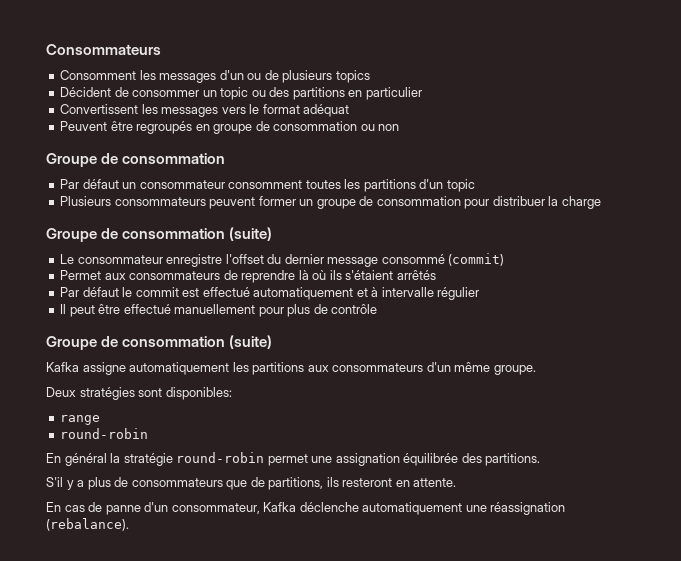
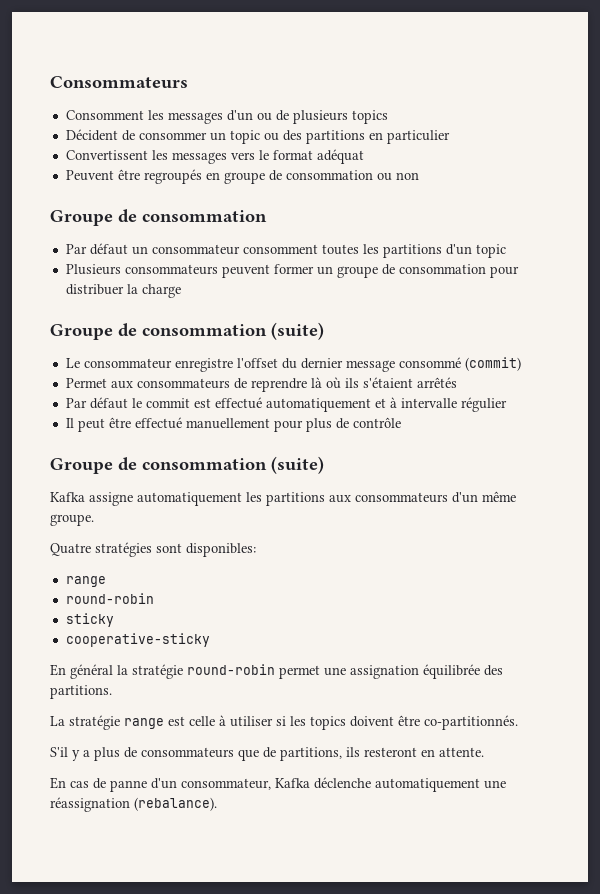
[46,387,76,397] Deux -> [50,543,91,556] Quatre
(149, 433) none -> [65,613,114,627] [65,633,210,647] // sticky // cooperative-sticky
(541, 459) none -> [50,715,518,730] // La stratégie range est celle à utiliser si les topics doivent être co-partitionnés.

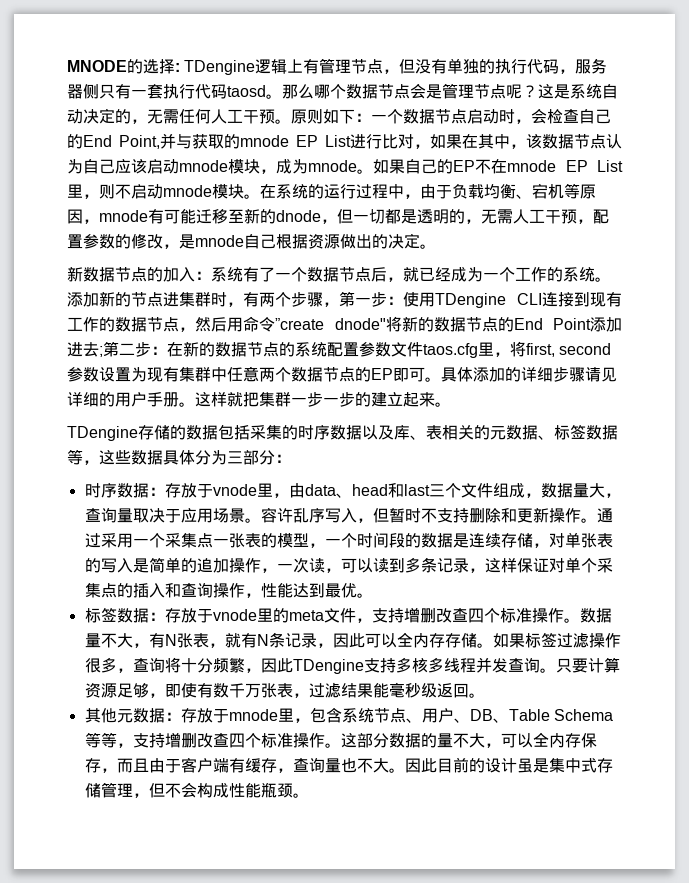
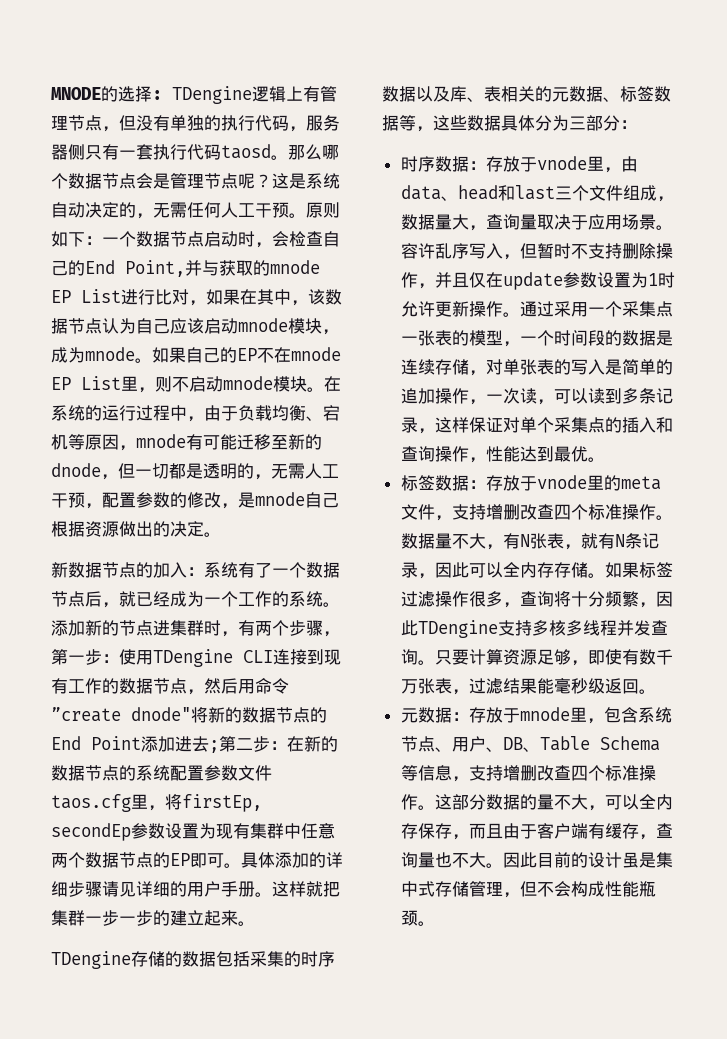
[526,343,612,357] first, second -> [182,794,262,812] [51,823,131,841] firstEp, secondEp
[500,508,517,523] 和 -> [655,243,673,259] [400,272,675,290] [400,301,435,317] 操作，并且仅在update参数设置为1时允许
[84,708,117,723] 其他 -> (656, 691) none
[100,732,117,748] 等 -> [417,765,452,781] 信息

ACTIVITY: Before answering, count every line of the records that contains "none"; the answer is that number and nothing more.

SOLUTION FOR THIS TASK: 3